DURHAM, N.C. -- Classifying kangaroos and platypuses together on the evolutionary family tree is as absurd as adding your neighbors to your own family ancestral line simply because they share your love of the opera, according to scientists at Duke University.
But the current molecular method of using mitochondrial DNA to classify how mammals evolved is so flawed that it might have erroneously linked very different mammals, the scientists said. The mitochondrial DNA method of analyzing mammals has turned on its head the common-sense approach of linking mammals by similar anatomical traits or "morphology," they said.
Using a more comprehensive method to analyze the genetic material of 15 types of mammals, Duke researchers have shown that the mitochondrial DNA method that links disparate animals (hippo and whale, kangaroo and platypus) is statistically unreliable when it comes to evolutionary genetics, said Randy Jirtle, professor of radiation oncology at Duke University Medical Center. Their own research using nuclear genes (genes from the nucleus or core of cells) has shown a nearly 100 percent statistical likelihood that the Duke results are correct.
Mitochondria are the cell's power plants and possess their own genes that are inherited through the maternal line. Scientists use this method because mitochondrial DNA is more accessible, easier to sequence, and all multi-cellular animals have mitochondria, whereas all animals do not share the same nuclear genes.

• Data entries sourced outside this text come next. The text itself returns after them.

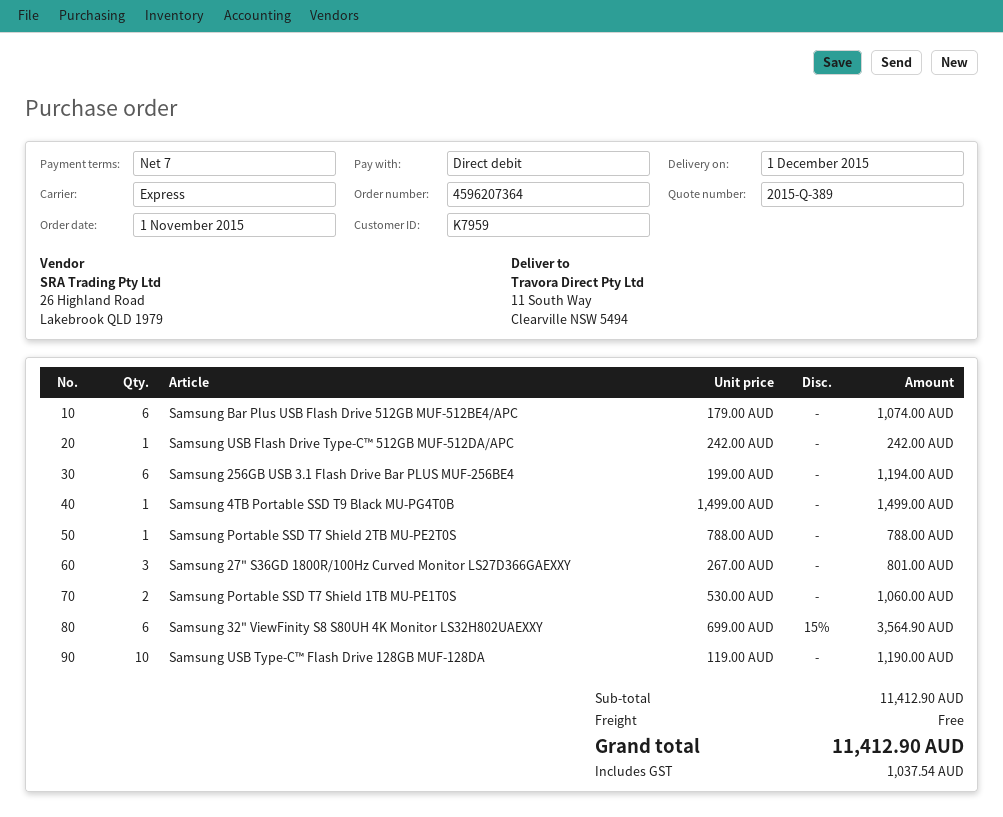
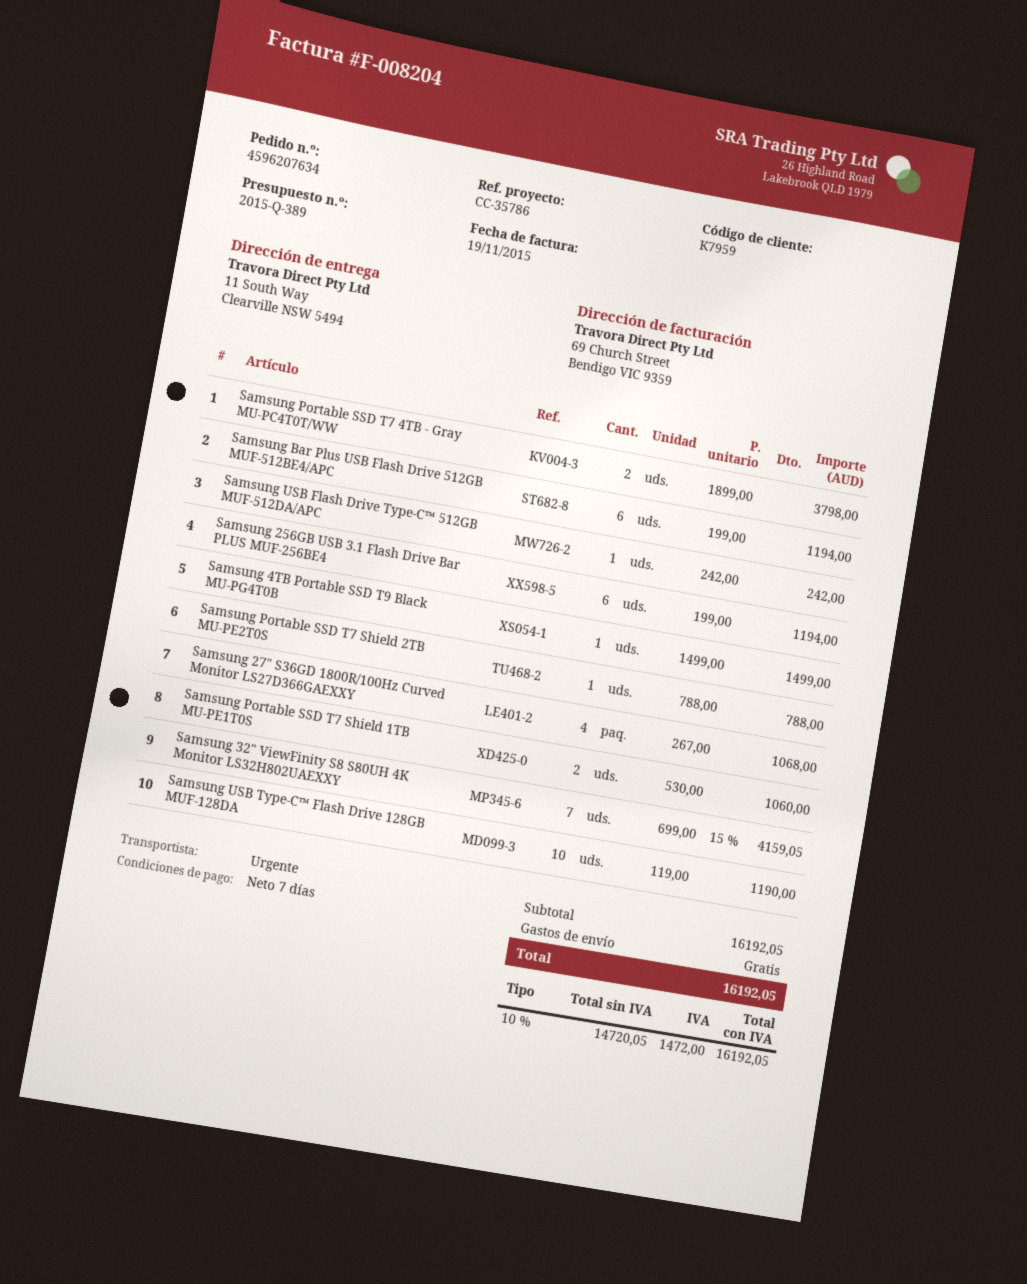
order number: 4596207364 -> 4596207634
Samsung Bar Plus USB Flash Drive 512GB MUF-512BE4/APC: 6 x 179.00 = 1074.00 -> 6 x 199.00 = 1194.00
Samsung 27" S36GD 1800R/100Hz Curved Monitor LS27D366GAEXXY: 3 x 267.00 = 801.00 -> 4 x 267.00 = 1068.00
Samsung 32" ViewFinity S8 S80UH 4K Monitor LS32H802UAEXXY: 6 x 699.00 - 15% = 3564.90 -> 7 x 699.00 - 15% = 4159.05
Samsung Portable SSD T7 4TB - Gray MU-PC4T0T/WW: none -> 2 x 1899.00 = 3798.00
subtotal: 11412.90 -> 16192.05
tax: 1037.54 -> 1472.00
total: 11412.90 -> 16192.05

Results of the study are published in the July 1, 2001 issue of the journal Mammalian Genome.
Such conclusive results led the researchers to strongly support the Theria hypothesis of classifying the three major groups of mammals. The Theria hypothesis holds that eutherians (humans, rats, pigs, whales, etc.) and marsupials (kangaroos, wallabies, koalas, etc.) have evolved from a common ancestor, and monotremes (platypus, echidna) have evolved from a different ancestor and on a separate land mass. The mitochondrial method of studying evolution, however, supports the Marsupionta hypothesis, which places the platypus and kangaroo together. This controversy has lasted for more than two centuries since the discovery that the platypus lays eggs.
"Our study is the first to provide statistically unambiguous results in favor of classifying mammals using the Theria hypothesis, as paleontologists have long done through studying fossils," Jirtle said. "Now we need to retest the results generated by scientists who have used mitochondrial DNA sequences to link mammals such as hippos to whales."
The Duke scientists generated their results by isolating a whole nuclear gene from the genetic material of 15 different mammals, and then determining the unique genetic code or sequence that distinguishes each gene from the others in the respective mammals.
Then, by plugging molecular traits of the gene into a computer software program -- similar to entering eye color and earlobe structure into a family tree software program -- the scientists identified which animals shared common DNA traits and which did not. The data they derived from studying nuclear genes clearly identified marsupials (kangaroos, opossums, etc.) as having a common evolutionary background with eutherians (humans, pigs, etc.), and monotremes (platypus, echidna) as having evolved separately. Jirtle said these conclusions contradict the highly publicized assertions Ulfur Arnason and colleagues reported in a 1997 article in the journal Proceedings of the National Academy of Science.
Aside from its purely academic value, the scientists said that classifying mammals correctly is critical because it helps biologists apply the information learned from one mammal to others in the same class, without having to conduct identical molecular studies on each mammal.
"The family tree is a crucial evolutionary roadmap," said Keith Killian, a Duke researcher in molecular development and evolution. "If you are trying to trace, for example, the evolutionary steps of fetal heart development to better understand how fetal defects occur, it helps to know which mammals are related so that you can make accurate inferences about one mammal from another mammal's development."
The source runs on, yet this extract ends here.